DS Bailey, who joined Wiltshire Police in 2002, was given a formal commendation in 2016 for his work putting a serial rapist who targeted victims over four decades behind bars.

Temporary Chief Constable Pritchard said he was “massively proud” of the officer and all his staff for their response, which will be the subject of a church service at St Thomas’s, in Salisbury city centre next month.

“We’ve had multiple officers involved, there’s been a total of 21 people including the main two index patients… a number of those have been through the hospital treatment process,” the officer added.

“They’re having blood tests, they’ve having treatment, support and advice provided.”

The investigation continued to widen on Thursday as officers raced to establish how Mr Skripal and his daughter were poisoned, and who by.

New police cordons were erected around the gravestone of Mr Skripal’s wife Liudmila, who was buried in 2012, and the memorial stone of his son, Alexander, who was cremated last year.

They are located at separate sites in the London Road Cemetery with each guarded by a police officer.

Counter-terror police are believed to be looking into the deaths, as well as that of Mr Skripal’s elder brother Valeri, a former paratrooper in Russian forces who died two years ago after sudden weight loss.

The cause of 59-year-old Ms Skripal’s death was recorded as endometrial cancer and Alexander, 44, was said to have suffered liver failure while on holiday.

Mr Skripal’s wife passed away in the UK but Alexander and Valeri died in Russia and any fresh probe into the circumstances will need the cooperation of the authorities in Moscow.

Tom Tugdenhat, a Conservative MP, claimed “it wasn’t just Mr Skripal that was [attempted to be] murdered, it looks likely that his wife was murdered a year or so ago, his son was murdered in 2007 and now his daughter too”.

Security sources, however cautioned against making assumptions before investigations have been carried out.

Suspicion has turned to the Russian government, which jailed Mr Skripal for “treason” in 2006, or former spies he betrayed while working for MI6 during his time as a colonel in the GRU military intelligence service.

Theresa May declined to say whether she held Russia responsible for the attack, in the wake of high-level Cobra and National Security Council meetings.

“We need to let the police have the space and time to conduct their investigating so that we get the best possible evidence of what has happened in this particular case,” the Prime Minister said.

“Of course if action needs to be taken then the Government will do that.

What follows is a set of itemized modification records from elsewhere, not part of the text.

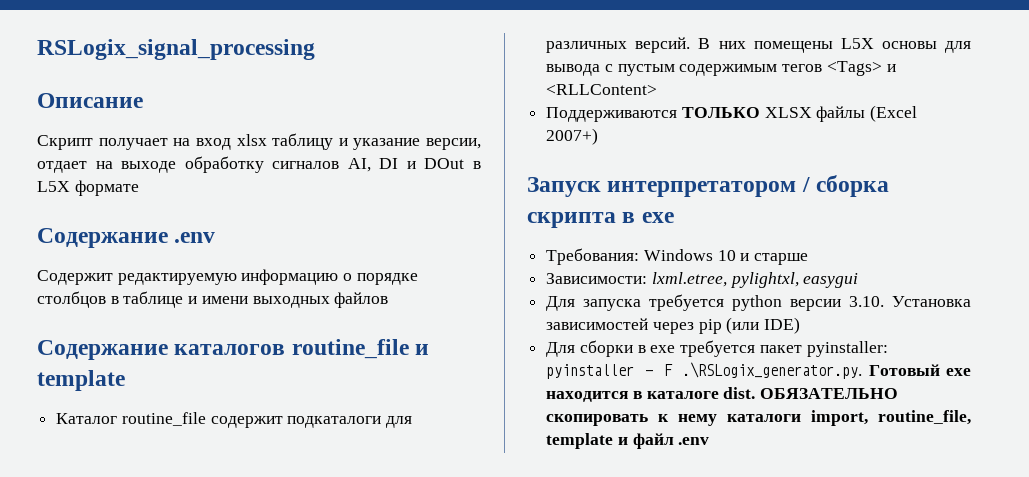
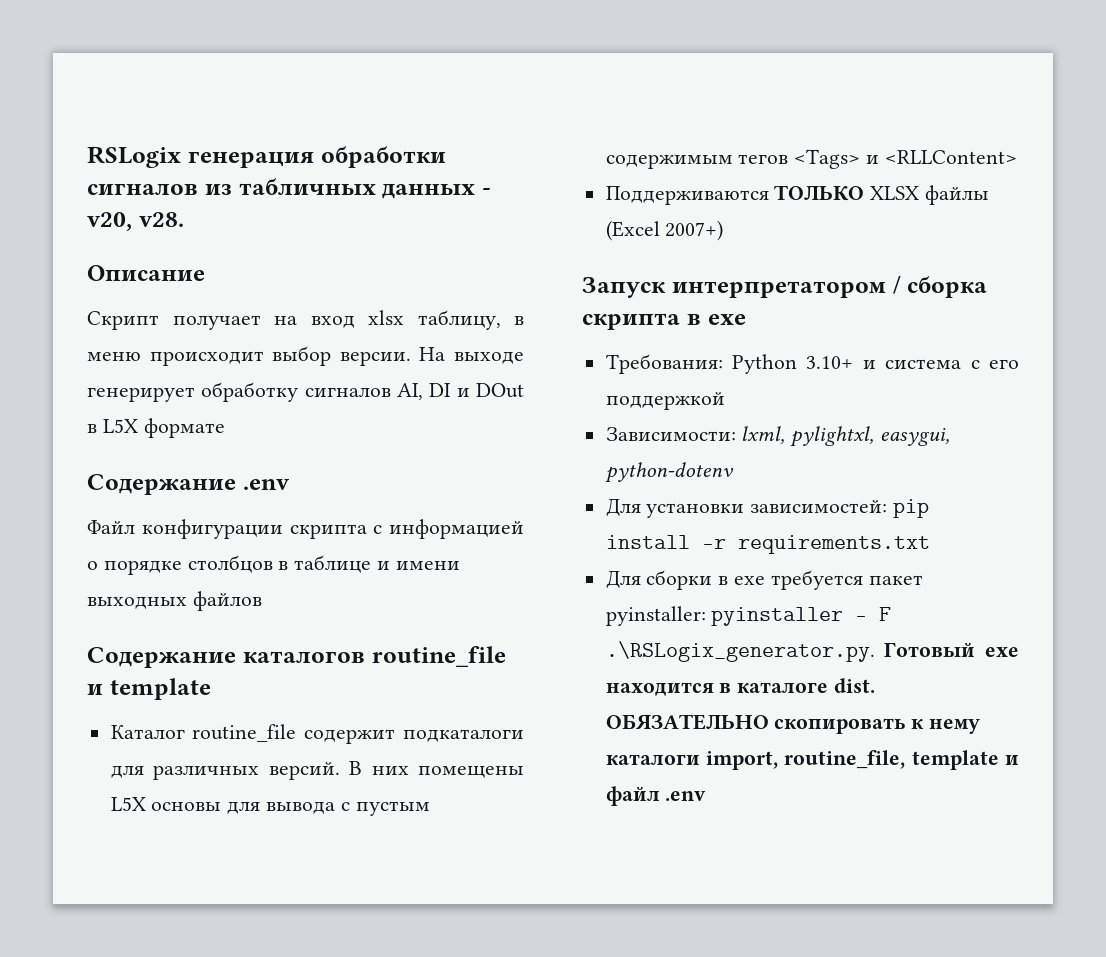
[37,39,315,60] RSLogix_signal_processing -> [87,146,446,168] [87,178,491,199] [87,212,184,231] RSLogix генерация обработки сигналов из табличных данных - v20, v28.
[272,133,481,150] [37,161,177,173] таблицу и указание версии, отдает на выходе -> [417,310,524,330] [87,346,524,366] [87,387,195,402] таблицу, в меню происходит выбор версии. На выходе генерирует
[37,269,339,285] Содержит редактируемую информацию -> [87,519,524,539] Файл конфигурации скрипта с информацией
[643,249,809,265] [546,272,859,288] [546,294,971,311] [546,317,801,334] Windows 10 и старше // Зависимости: lxml.etree, pylightxl, easygui // Для запуска требуется python версии 3.10. Установка зависимостей через pip (или IDE) -> [732,354,1019,374] [605,392,725,410] [605,426,951,447] [604,462,734,483] [605,498,930,518] [605,535,930,554] Python 3.10+ и система с его поддержкой // Зависимости: lxml, pylightxl, easygui, python-dotenv // Для установки зависимостей: pip install -r requirements.txt

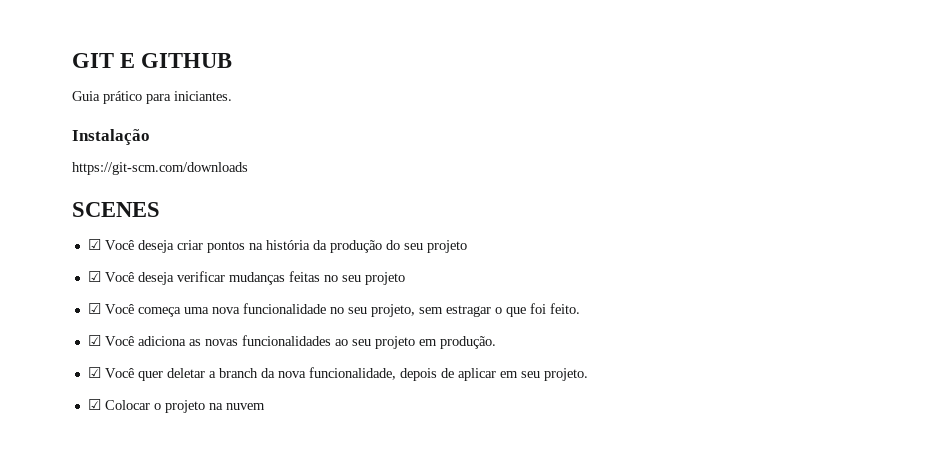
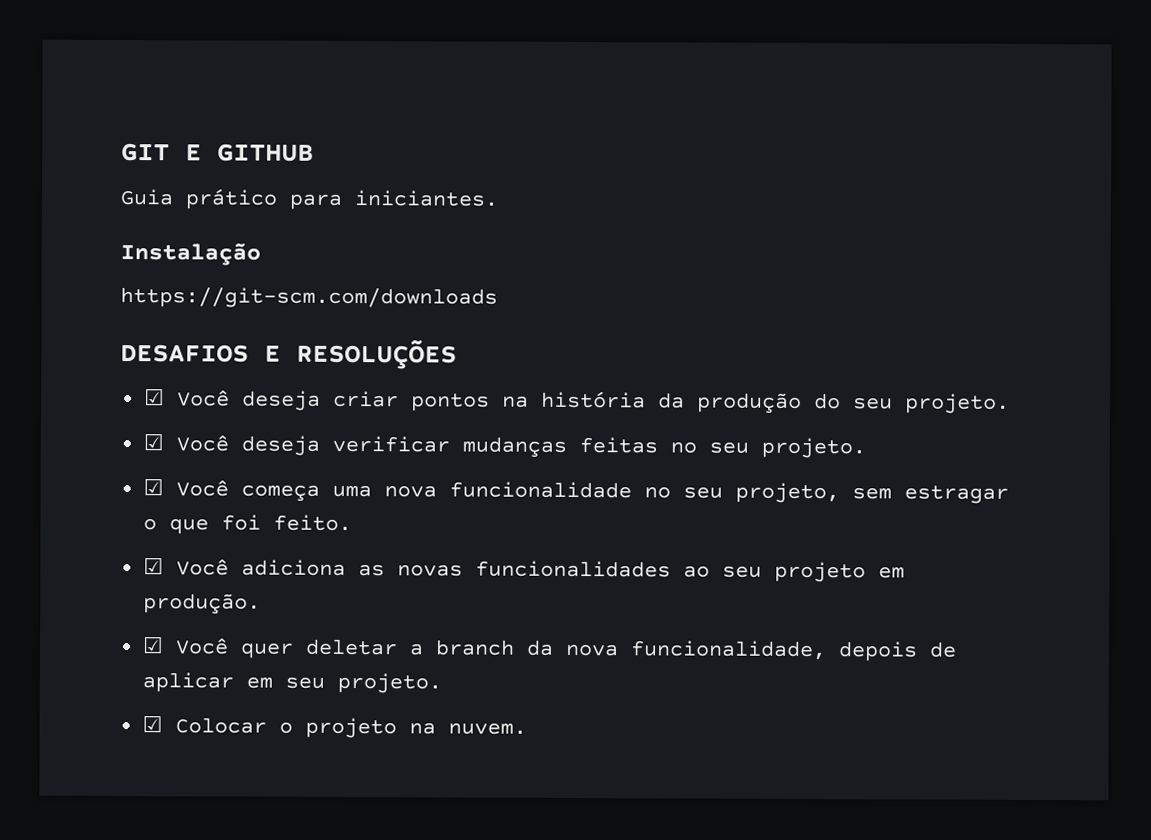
[72,202,160,217] SCENES -> [120,338,457,370] DESAFIOS E RESOLUÇÕES
[426,240,467,253] projeto -> [905,393,1011,414] projeto.
[364,272,405,285] projeto -> [761,437,867,459] projeto.
[225,403,265,410] nuvem -> [448,722,528,735] nuvem.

We’ll do that properly, at the right time, and on the basis on the best evidence.”

Yulia Skripal was found unconscious next to her father (Facebook)

Mr Skripal and his daughter were found unconscious on a nearby bench in The Maltings shopping centre at around 4.15pm, where a passing doctor described Yulia “vomiting and fitting” after losing control of her bodily functions.

The woman, who asked not to be named, told the BBC she moved Ms Skripal into the recovery position and opened her airway, as others tended to her father.

The nerve agent used would have been difficult to obtain and could have only been manufactured in a specialist laboratory, according to a Whitehall official with knowledge of the investigation.

The substance would, it is claimed, have been relatively easy to make but the relative rarity of the material and the damage it can cause points towards the production taking place in state controlled facilities and tracing it could point towards those who wanted Mr Skripal murdered.

Preliminary tests do not indicate that the substance used was sarin, which has been used in a Tokyo subway attack and the Syrian civil war, or deadly VX, which was developed at Porton Down and used to kill the brother of North Korean leader Kim Jong-un in Malaysia last year.